This tutorial builds a working multi-function assembly program step by step: the call and ret mechanism, the function prologue and epilogue, argument passing in registers, local variable allocation on the stack, and a complete example of two functions calling each other with correct stack discipline.
Background
The stack is a region of memory that grows downward toward lower addresses on x86-64. The stack pointer rsp always points to the last item pushed. push rax decrements rsp by 8 and writes rax to the new rsp. pop rax reads from [rsp] and increments rsp by 8.
The call label instruction does two things: pushes the address of the instruction after the call (the return address) onto the stack, then jumps to label. The ret instruction pops the top of the stack into rip, returning execution to the caller.

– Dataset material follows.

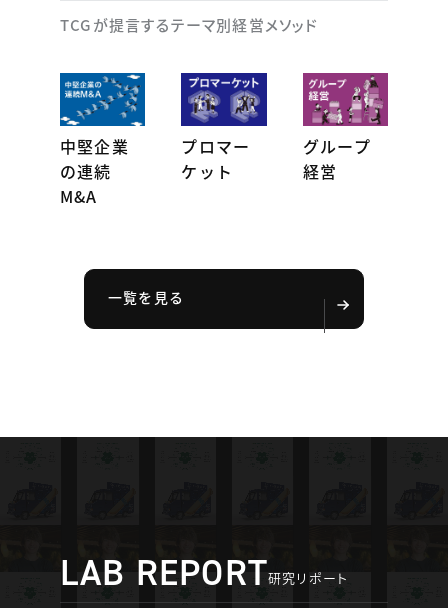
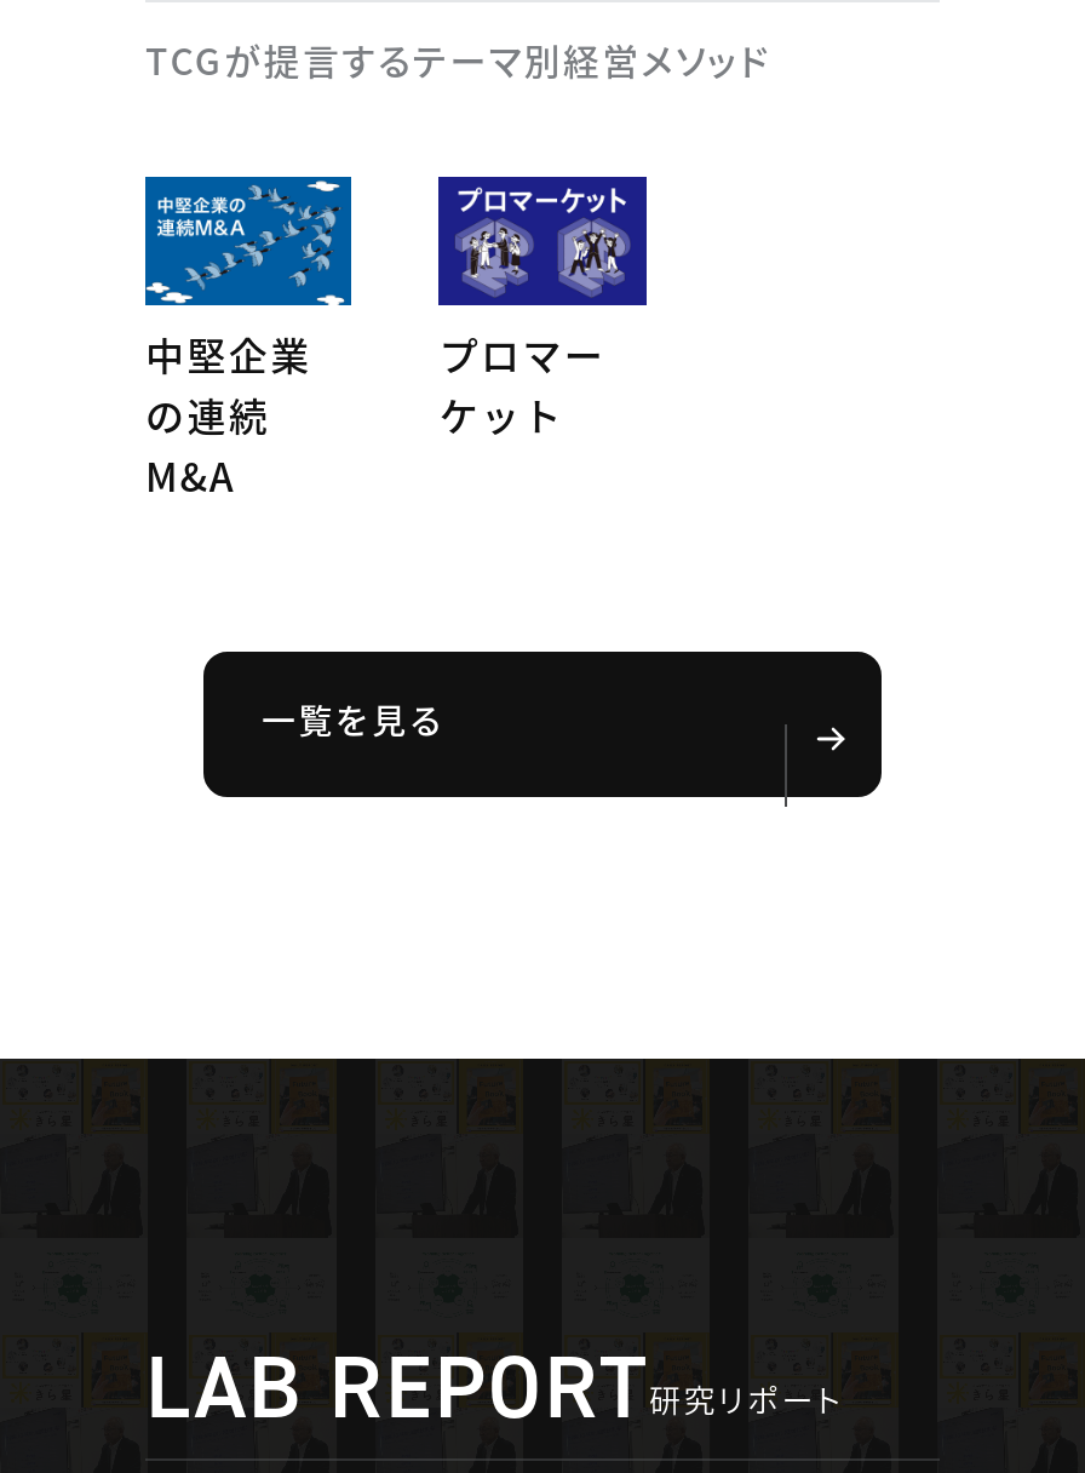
[302,72,389,183] [image] | グループ | 経営 -> none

The System V AMD64 ABI defines the calling convention for Linux. The rules:
- Integer and pointer arguments go in
rdi,rsi,rdx,rcx,r8,r9(in that order). - The return value goes in
rax. - Caller-saved registers (
rax,rcx,rdx,rsi,rdi,r8,r9,r10,r11) may be destroyed by the callee; the caller must save them before the call if it needs them afterward. - Callee-saved registers (
rbx,rbp,r12–r15) must be preserved by the callee; if a function uses them, it must save and restore them.

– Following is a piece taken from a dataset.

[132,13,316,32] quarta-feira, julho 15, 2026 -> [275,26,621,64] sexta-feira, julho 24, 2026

The function prologue establishes the stack frame:
push rbp ; save caller's base pointer
mov rbp, rsp ; set up new frame pointer
sub rsp, N ; allocate N bytes for local variables
The function epilogue tears it down:
mov rsp, rbp ; restore stack pointer
pop rbp ; restore caller's base pointer
ret ; return to caller
rbp (the base pointer) holds a fixed reference point within the current frame. Local variables live at negative offsets from rbp (e.g., [rbp - 8]); saved registers and arguments passed on the stack live at positive offsets.
Practical Scenario
A game engine's scripting subsystem needs a math utility library written in assembly for performance on its inner loop calculations. The library must expose functions that can be called from C code. Two functions are needed: one that computes the maximum of two integers, and one that computes the absolute difference between them. The difference function calls the maximum function internally.
Both functions must follow the System V AMD64 ABI exactly — otherwise the C compiler's generated code will corrupt the stack when it calls into the assembly library. The team needs to see the complete call frame layout to verify that registers are saved and restored correctly and that rsp is 16-byte aligned before every call (a requirement of the ABI for functions that use SSE instructions).
The Problem
A first attempt at writing multiple assembly functions ignores the calling convention and manages no state at all.
Create a new file:
touch program.asm
Assemble and run using:
nasm -f elf64 program.asm -o program.o && ld -o program program.o && ./program
section .data
result_msg db "Result: ", 0
newline db 10
section .bss
digit_buf resb 20
section .text
global _start
; print integer in rax to stdout
print_int:
lea rdi, [digit_buf + 19]
mov rcx, 0
.loop:
xor rdx, rdx
mov rbx, 10
div rbx
add dl, '0'
dec rdi
mov [rdi], dl
inc rcx
test rax, rax
jnz .loop
mov rax, 1
mov rsi, rdi
mov rdx, rcx
mov rdi, 1
syscall
ret
_start:
; compute max(7, 12) inline — no function
mov rax, 7
mov rbx, 12
cmp rax, rbx
jge already_max
mov rax, rbx
already_max:
; print "Result: "
push rax
mov rax, 1
mov rdi, 1
mov rsi, result_msg
mov rdx, 8
syscall
pop rax
call print_int
mov rax, 1
mov rdi, 1
mov rsi, newline
mov rdx, 1
syscall
mov rax, 60
mov rdi, 0
syscall
Result: 12
The logic is inlined in _start because there is no function to call. Every place in the program that needs a maximum must duplicate the comparison code. There is no reuse, no clear separation of concerns, and print_int uses rbx as a scratch register without saving it — a correct caller that stores something important in rbx before calling print_int would find that value corrupted on return. The convention is the contract; violating it is silent corruption.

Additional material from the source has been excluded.